Write out, from the entries below, exactly the lines that run between the lines holding "- Run through" and "on each build", inclusive, and stop there.

***** Material for this exercise *****

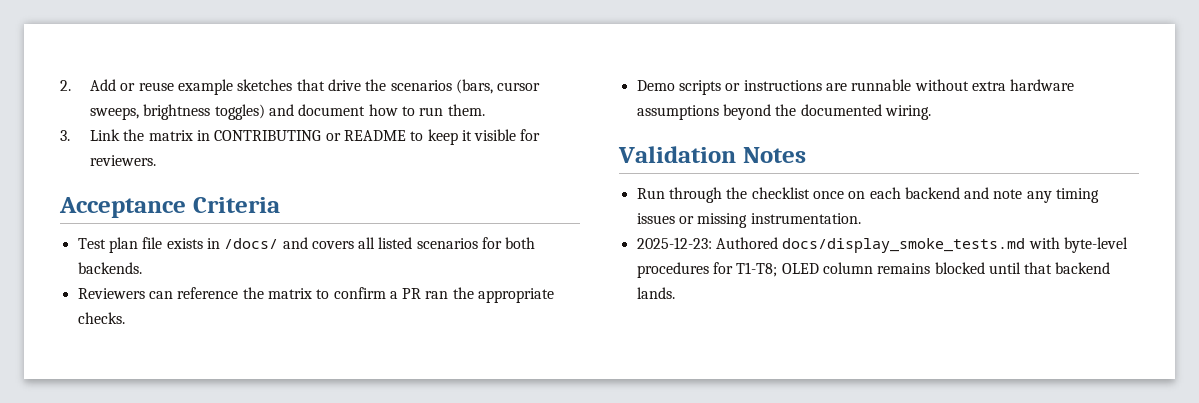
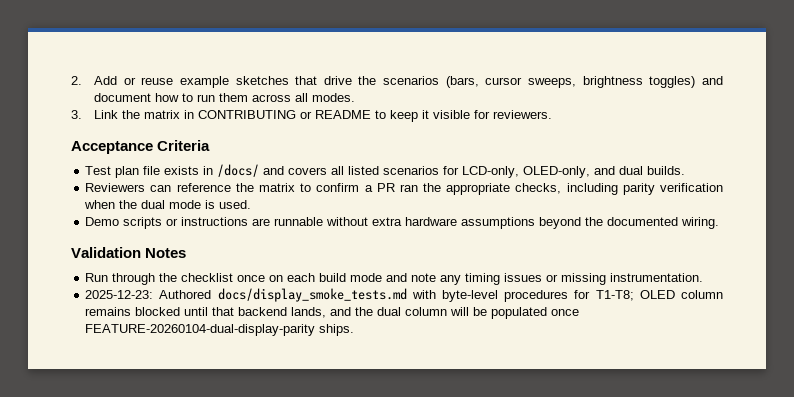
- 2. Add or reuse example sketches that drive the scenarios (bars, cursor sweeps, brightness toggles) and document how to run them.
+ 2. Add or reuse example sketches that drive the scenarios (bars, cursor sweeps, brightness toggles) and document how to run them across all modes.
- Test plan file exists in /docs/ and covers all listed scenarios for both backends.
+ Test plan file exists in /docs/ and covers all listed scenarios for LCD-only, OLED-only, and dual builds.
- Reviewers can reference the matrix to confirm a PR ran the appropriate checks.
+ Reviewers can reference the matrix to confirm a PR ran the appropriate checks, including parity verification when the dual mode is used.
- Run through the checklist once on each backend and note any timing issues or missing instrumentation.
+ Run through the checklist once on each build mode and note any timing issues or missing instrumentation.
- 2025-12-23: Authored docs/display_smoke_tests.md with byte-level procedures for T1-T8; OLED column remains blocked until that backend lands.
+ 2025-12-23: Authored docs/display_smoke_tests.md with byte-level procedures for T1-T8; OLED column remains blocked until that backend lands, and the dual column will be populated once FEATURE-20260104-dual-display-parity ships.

*****
***** Material for this exercise *****

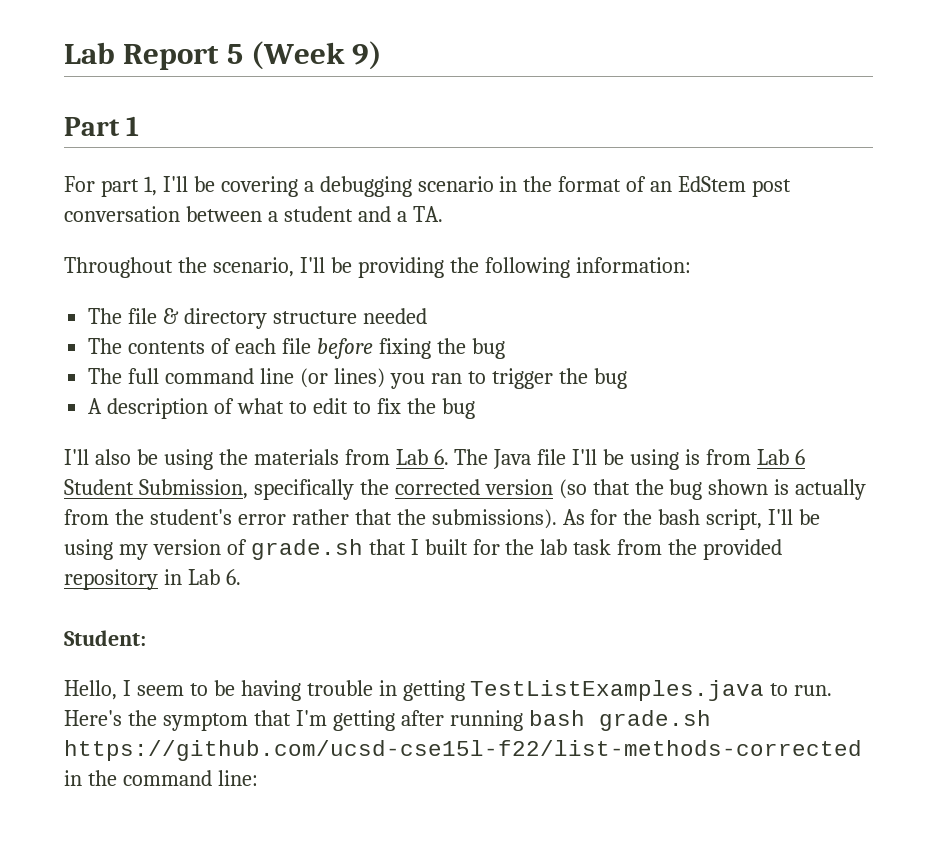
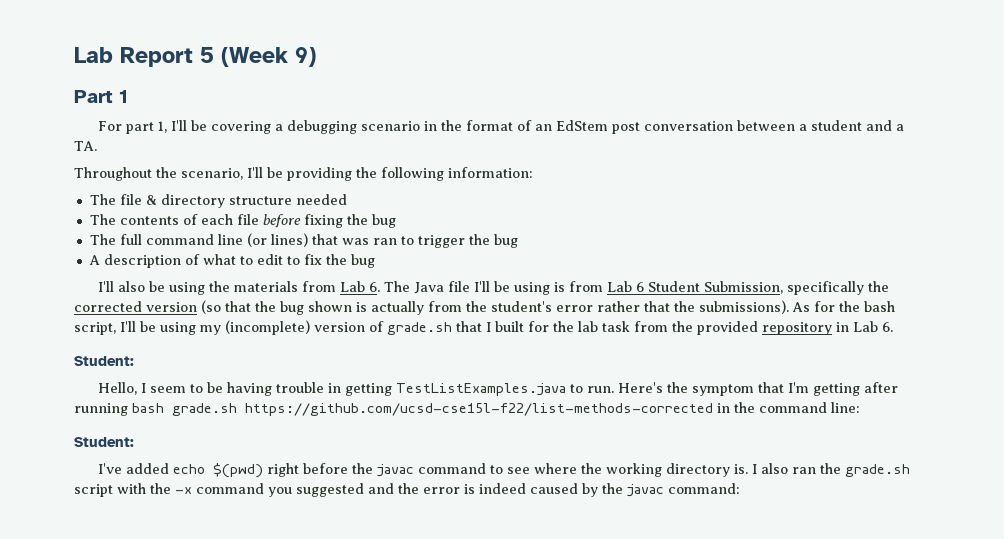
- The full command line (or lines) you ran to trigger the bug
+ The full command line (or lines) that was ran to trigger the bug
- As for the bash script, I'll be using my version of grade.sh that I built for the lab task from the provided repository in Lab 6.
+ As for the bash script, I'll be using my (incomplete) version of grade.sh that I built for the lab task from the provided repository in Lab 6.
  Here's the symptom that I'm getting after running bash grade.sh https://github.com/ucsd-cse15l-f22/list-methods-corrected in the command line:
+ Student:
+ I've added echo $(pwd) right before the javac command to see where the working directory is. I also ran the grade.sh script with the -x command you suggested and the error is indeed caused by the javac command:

*****

Output below:
- Run through the checklist once on each backend and note any timing issues or missing instrumentation.
+ Run through the checklist once on each build mode and note any timing issues or missing instrumentation.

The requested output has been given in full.